### THE RECORDS
'''

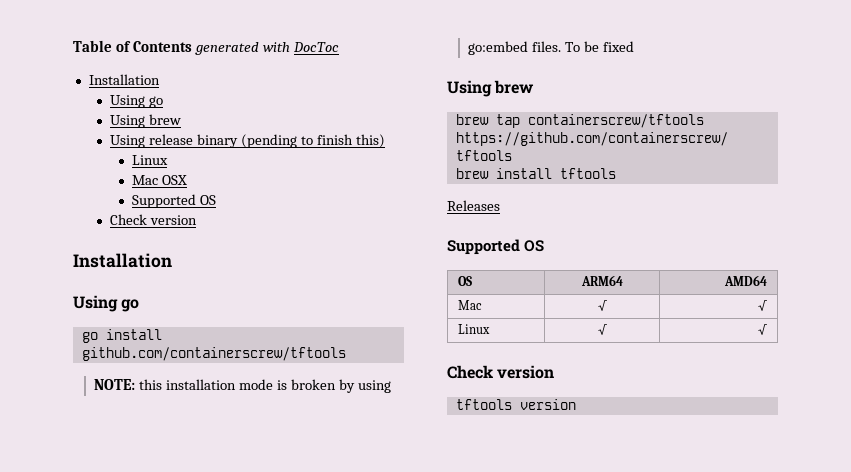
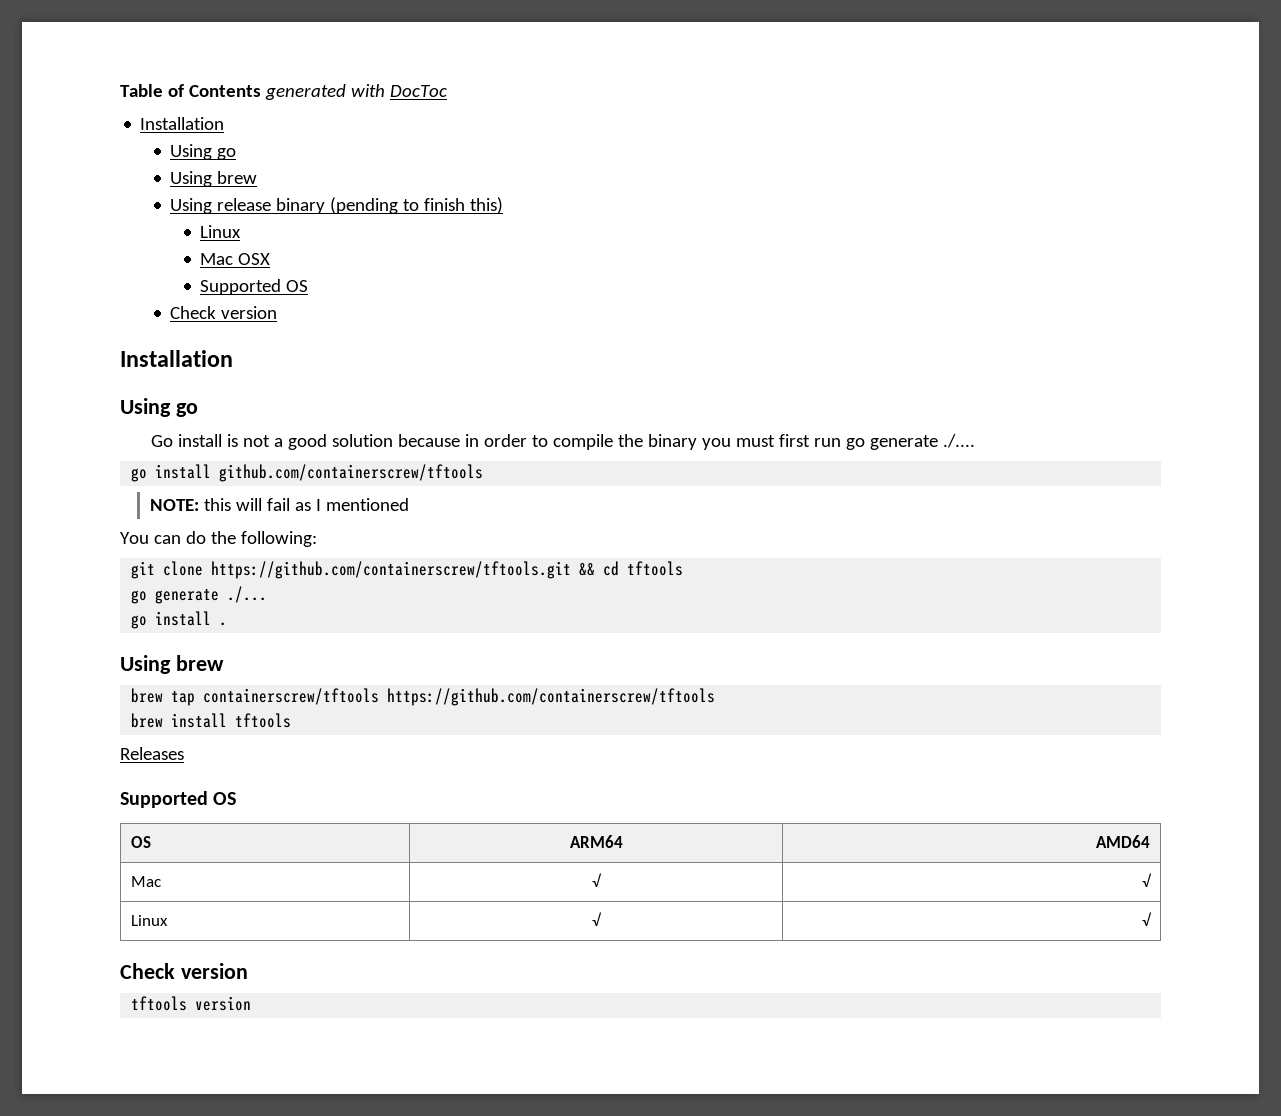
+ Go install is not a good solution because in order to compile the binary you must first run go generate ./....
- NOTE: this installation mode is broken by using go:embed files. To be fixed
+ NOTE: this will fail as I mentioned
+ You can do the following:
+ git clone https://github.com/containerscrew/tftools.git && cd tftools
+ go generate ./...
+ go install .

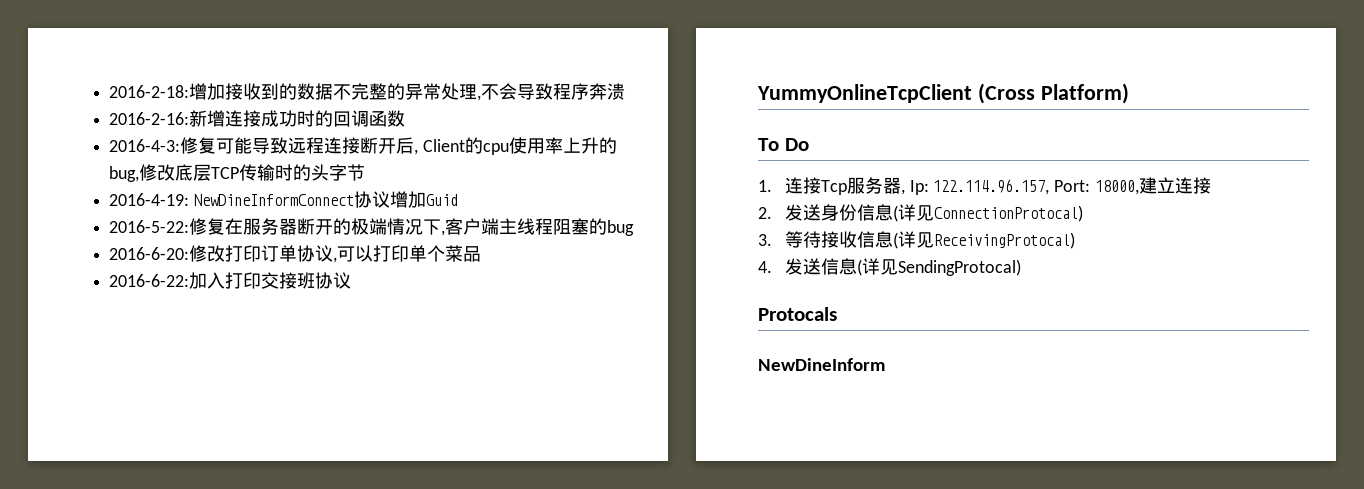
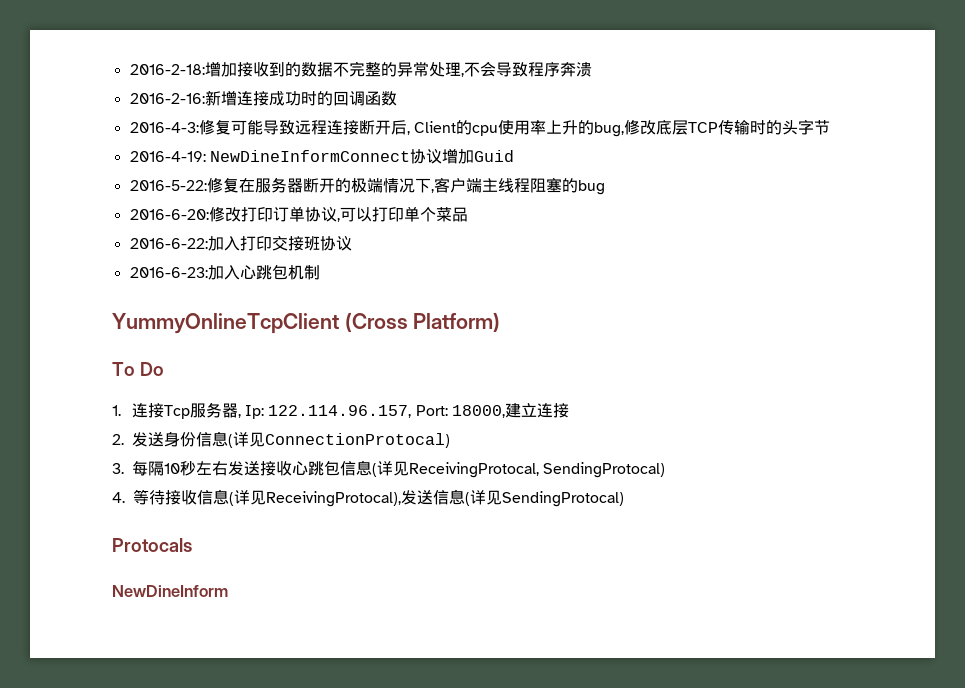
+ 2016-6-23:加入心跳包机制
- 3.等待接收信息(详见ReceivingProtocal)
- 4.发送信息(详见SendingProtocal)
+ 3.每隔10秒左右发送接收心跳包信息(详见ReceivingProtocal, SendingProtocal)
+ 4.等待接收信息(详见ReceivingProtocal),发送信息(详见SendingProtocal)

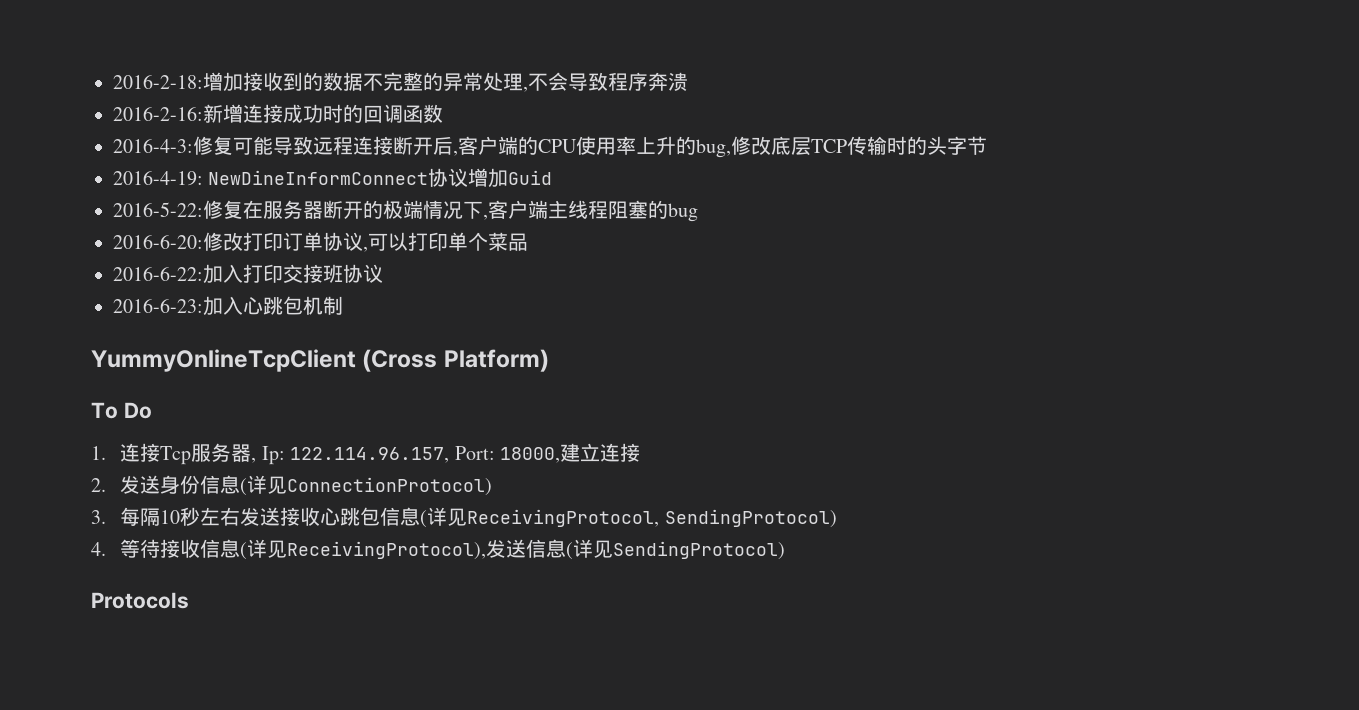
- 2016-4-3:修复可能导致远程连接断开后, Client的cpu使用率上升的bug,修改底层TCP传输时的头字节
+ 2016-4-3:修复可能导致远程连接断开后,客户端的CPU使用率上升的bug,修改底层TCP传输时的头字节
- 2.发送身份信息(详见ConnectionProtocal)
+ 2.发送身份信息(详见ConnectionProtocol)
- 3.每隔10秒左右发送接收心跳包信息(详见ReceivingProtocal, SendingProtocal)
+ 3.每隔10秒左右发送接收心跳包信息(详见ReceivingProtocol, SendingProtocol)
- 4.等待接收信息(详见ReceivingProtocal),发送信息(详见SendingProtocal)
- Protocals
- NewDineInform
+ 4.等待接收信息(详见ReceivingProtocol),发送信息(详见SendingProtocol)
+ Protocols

'''

### PROBLEM
When copying the records, reproduce every entry exactly and omit all pictures.

### EXERCISE OUTPUT
+ Go install is not a good solution because in order to compile the binary you must first run go generate ./....
- NOTE: this installation mode is broken by using go:embed files. To be fixed
+ NOTE: this will fail as I mentioned
+ You can do the following:
+ git clone https://github.com/containerscrew/tftools.git && cd tftools
+ go generate ./...
+ go install .

+ 2016-6-23:加入心跳包机制
- 3.等待接收信息(详见ReceivingProtocal)
- 4.发送信息(详见SendingProtocal)
+ 3.每隔10秒左右发送接收心跳包信息(详见ReceivingProtocal, SendingProtocal)
+ 4.等待接收信息(详见ReceivingProtocal),发送信息(详见SendingProtocal)

- 2016-4-3:修复可能导致远程连接断开后, Client的cpu使用率上升的bug,修改底层TCP传输时的头字节
+ 2016-4-3:修复可能导致远程连接断开后,客户端的CPU使用率上升的bug,修改底层TCP传输时的头字节
- 2.发送身份信息(详见ConnectionProtocal)
+ 2.发送身份信息(详见ConnectionProtocol)
- 3.每隔10秒左右发送接收心跳包信息(详见ReceivingProtocal, SendingProtocal)
+ 3.每隔10秒左右发送接收心跳包信息(详见ReceivingProtocol, SendingProtocol)
- 4.等待接收信息(详见ReceivingProtocal),发送信息(详见SendingProtocal)
- Protocals
- NewDineInform
+ 4.等待接收信息(详见ReceivingProtocol),发送信息(详见SendingProtocol)
+ Protocols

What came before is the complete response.